> **Action item**
Skip the images. Copy the records exactly as written.

[Data records]
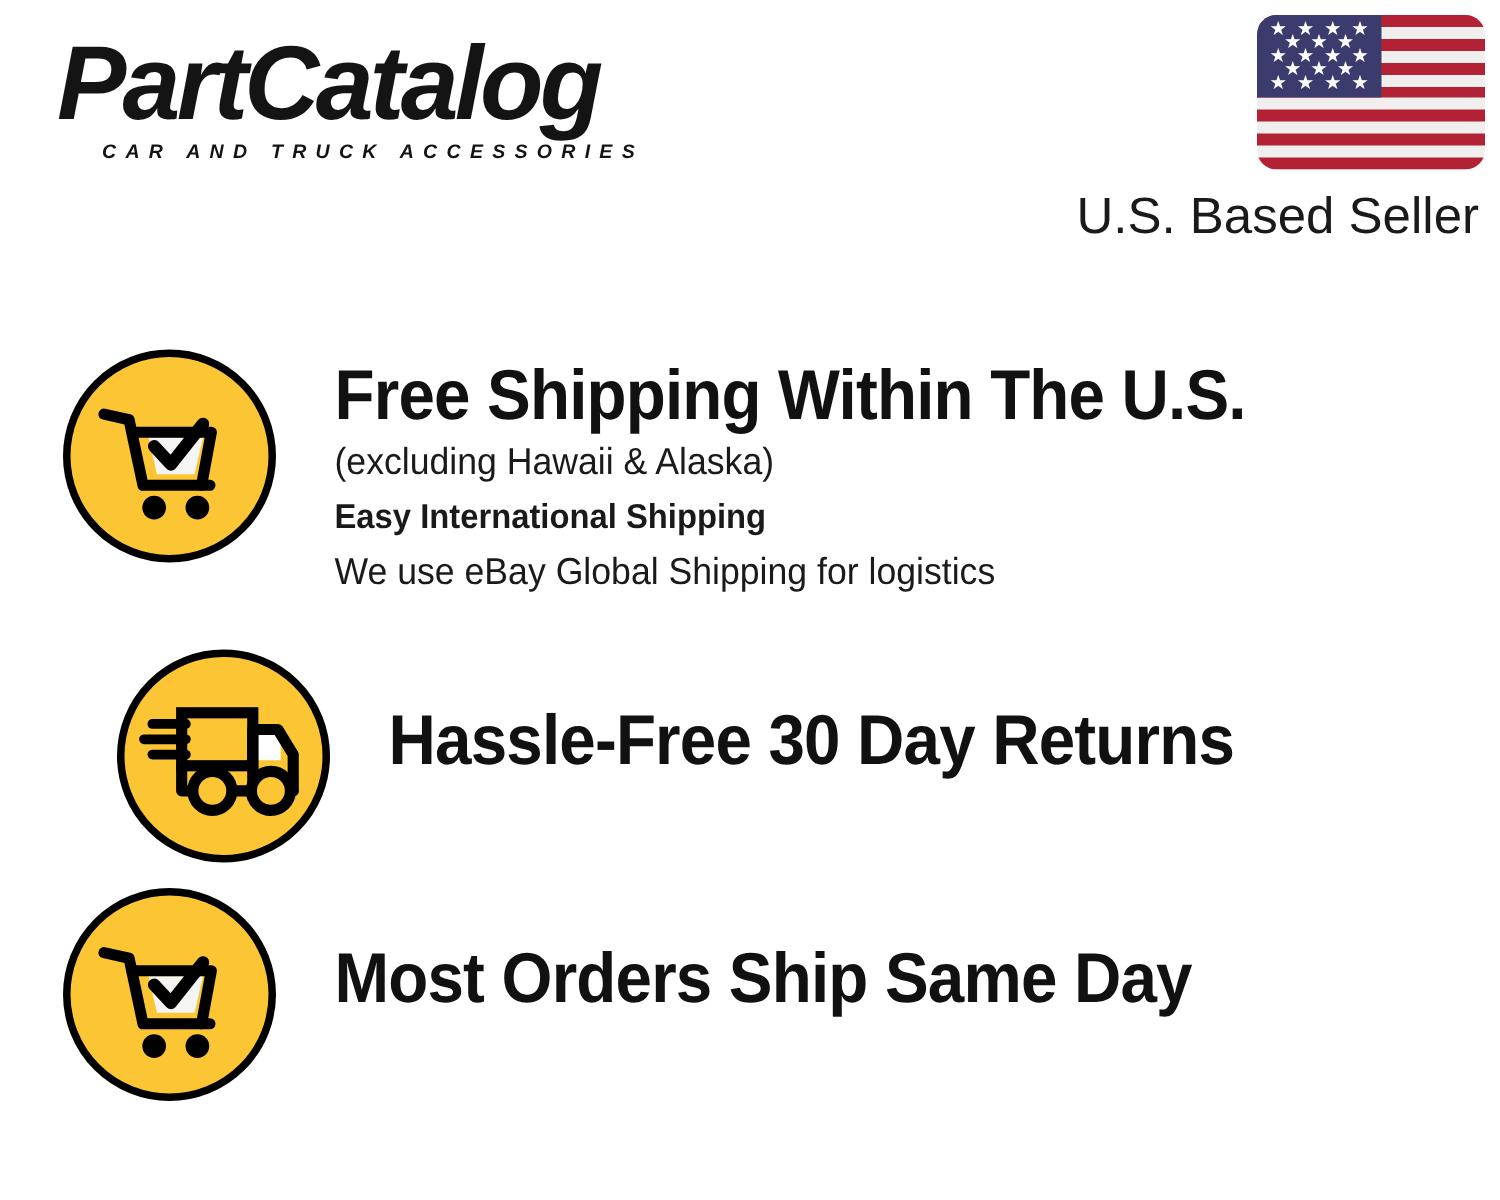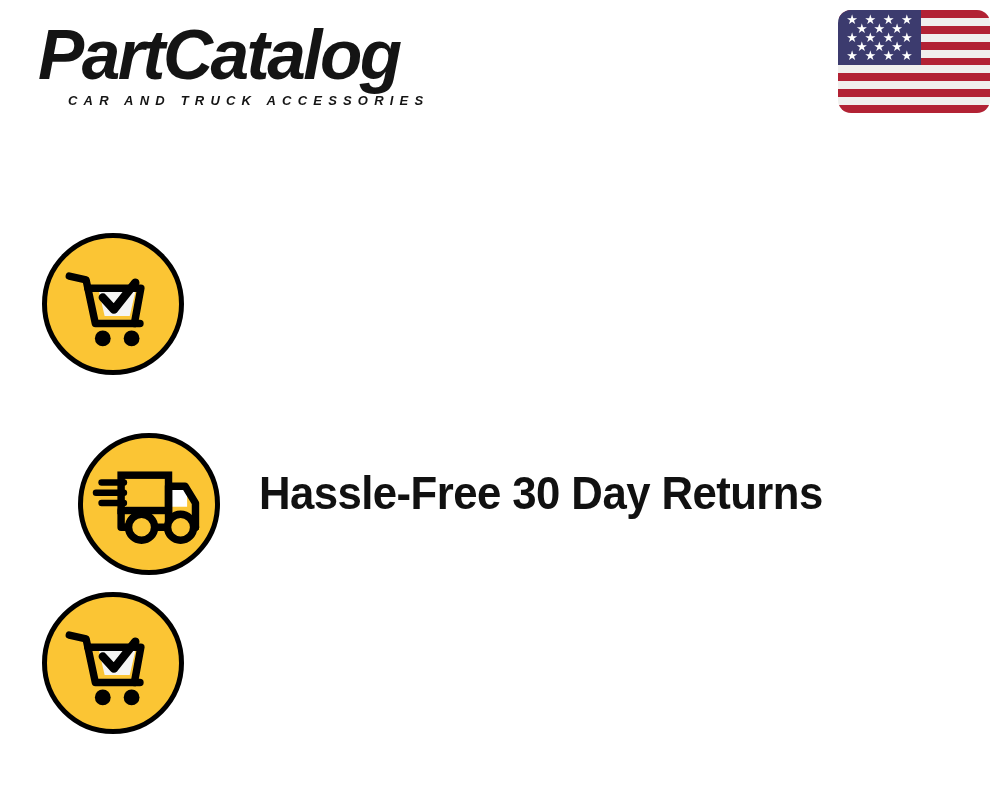--- a/index.html
+++ b/index.html
@@ -244,38 +244,45 @@
             <span class="star">★</span>
           </div>
         <div class="star-row">
             <span class="star">★</span>
             <span class="star">★</span>
             <span class="star">★</span>
             <span class="star">★</span>
           </div>
       </div>
     </div>
+    <span id="seller-label">U.S. Based Seller</span>
   </div>
 
 </div>
 
 <div id="benefits">
 
   <div class="benefit-row" id="benefit-row-0">
     <div class="benefit-icon">
       <div class="icon-circle">
         <svg viewBox="0 0 142 142" xmlns="http://www.w3.org/2000/svg">
           <polygon points="56,58 95,58 89,84 62,84" fill="#F5F5F3"></polygon>
           <path d="M24,41 L42,45 L52,92 L100,92" fill="none" stroke="#000" stroke-width="8" stroke-linecap="round" stroke-linejoin="round"></path>
           <path d="M44,54 L101,54 L94,92" fill="none" stroke="#000" stroke-width="8" stroke-linecap="round" stroke-linejoin="round"></path>
           <path d="M60,64 L72,77 L95,48" fill="none" stroke="#000" stroke-width="9" stroke-linecap="round" stroke-linejoin="round"></path>
           <circle cx="60" cy="108" r="8.5" fill="#000"></circle>
           <circle cx="91" cy="108" r="8.5" fill="#000"></circle>
         </svg>
       </div>
+    </div>
+    <div class="benefit-text">
+      <span class="benefit-title">Free Shipping Within The U.S.</span>
+      <span class="benefit-sub">(excluding Hawaii &amp; Alaska)</span>
+      <span class="benefit-sub strong">Easy International Shipping</span>
+      <span class="benefit-sub">We use eBay Global Shipping for logistics</span>
     </div>
   </div>
 
   <div class="benefit-row" id="benefit-row-1">
     <div class="benefit-icon">
       <div class="icon-circle">
         <svg viewBox="0 0 142 142" xmlns="http://www.w3.org/2000/svg">
           <polygon points="93,52 112,52 112,74 93,74" fill="#FFFFFF"></polygon>
           <rect x="41" y="40" width="51" height="38" fill="none" stroke="#000" stroke-width="8"></rect>
           <path d="M92,52 L110,52 L121,70 L121,96 L92,96 Z" fill="none" stroke="#000" stroke-width="8" stroke-linejoin="round"></path>
@@ -299,15 +306,18 @@
         <svg viewBox="0 0 142 142" xmlns="http://www.w3.org/2000/svg">
           <polygon points="56,58 95,58 89,84 62,84" fill="#F5F5F3"></polygon>
           <path d="M24,41 L42,45 L52,92 L100,92" fill="none" stroke="#000" stroke-width="8" stroke-linecap="round" stroke-linejoin="round"></path>
           <path d="M44,54 L101,54 L94,92" fill="none" stroke="#000" stroke-width="8" stroke-linecap="round" stroke-linejoin="round"></path>
           <path d="M60,64 L72,77 L95,48" fill="none" stroke="#000" stroke-width="9" stroke-linecap="round" stroke-linejoin="round"></path>
           <circle cx="60" cy="108" r="8.5" fill="#000"></circle>
           <circle cx="91" cy="108" r="8.5" fill="#000"></circle>
         </svg>
       </div>
     </div>
+    <div class="benefit-text">
+      <span class="benefit-title">Most Orders Ship Same Day</span>
+    </div>
   </div>
 
 </div>
 
 </body></html>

> **Worked solution**
--- a/index.html
+++ b/index.html
@@ -244,38 +244,45 @@
             <span class="star">★</span>
           </div>
         <div class="star-row">
             <span class="star">★</span>
             <span class="star">★</span>
             <span class="star">★</span>
             <span class="star">★</span>
           </div>
       </div>
     </div>
+    <span id="seller-label">U.S. Based Seller</span>
   </div>
 
 </div>
 
 <div id="benefits">
 
   <div class="benefit-row" id="benefit-row-0">
     <div class="benefit-icon">
       <div class="icon-circle">
         <svg viewBox="0 0 142 142" xmlns="http://www.w3.org/2000/svg">
           <polygon points="56,58 95,58 89,84 62,84" fill="#F5F5F3"></polygon>
           <path d="M24,41 L42,45 L52,92 L100,92" fill="none" stroke="#000" stroke-width="8" stroke-linecap="round" stroke-linejoin="round"></path>
           <path d="M44,54 L101,54 L94,92" fill="none" stroke="#000" stroke-width="8" stroke-linecap="round" stroke-linejoin="round"></path>
           <path d="M60,64 L72,77 L95,48" fill="none" stroke="#000" stroke-width="9" stroke-linecap="round" stroke-linejoin="round"></path>
           <circle cx="60" cy="108" r="8.5" fill="#000"></circle>
           <circle cx="91" cy="108" r="8.5" fill="#000"></circle>
         </svg>
       </div>
+    </div>
+    <div class="benefit-text">
+      <span class="benefit-title">Free Shipping Within The U.S.</span>
+      <span class="benefit-sub">(excluding Hawaii &amp; Alaska)</span>
+      <span class="benefit-sub strong">Easy International Shipping</span>
+      <span class="benefit-sub">We use eBay Global Shipping for logistics</span>
     </div>
   </div>
 
   <div class="benefit-row" id="benefit-row-1">
     <div class="benefit-icon">
       <div class="icon-circle">
         <svg viewBox="0 0 142 142" xmlns="http://www.w3.org/2000/svg">
           <polygon points="93,52 112,52 112,74 93,74" fill="#FFFFFF"></polygon>
           <rect x="41" y="40" width="51" height="38" fill="none" stroke="#000" stroke-width="8"></rect>
           <path d="M92,52 L110,52 L121,70 L121,96 L92,96 Z" fill="none" stroke="#000" stroke-width="8" stroke-linejoin="round"></path>
@@ -299,15 +306,18 @@
         <svg viewBox="0 0 142 142" xmlns="http://www.w3.org/2000/svg">
           <polygon points="56,58 95,58 89,84 62,84" fill="#F5F5F3"></polygon>
           <path d="M24,41 L42,45 L52,92 L100,92" fill="none" stroke="#000" stroke-width="8" stroke-linecap="round" stroke-linejoin="round"></path>
           <path d="M44,54 L101,54 L94,92" fill="none" stroke="#000" stroke-width="8" stroke-linecap="round" stroke-linejoin="round"></path>
           <path d="M60,64 L72,77 L95,48" fill="none" stroke="#000" stroke-width="9" stroke-linecap="round" stroke-linejoin="round"></path>
           <circle cx="60" cy="108" r="8.5" fill="#000"></circle>
           <circle cx="91" cy="108" r="8.5" fill="#000"></circle>
         </svg>
       </div>
     </div>
+    <div class="benefit-text">
+      <span class="benefit-title">Most Orders Ship Same Day</span>
+    </div>
   </div>
 
 </div>
 
 </body></html>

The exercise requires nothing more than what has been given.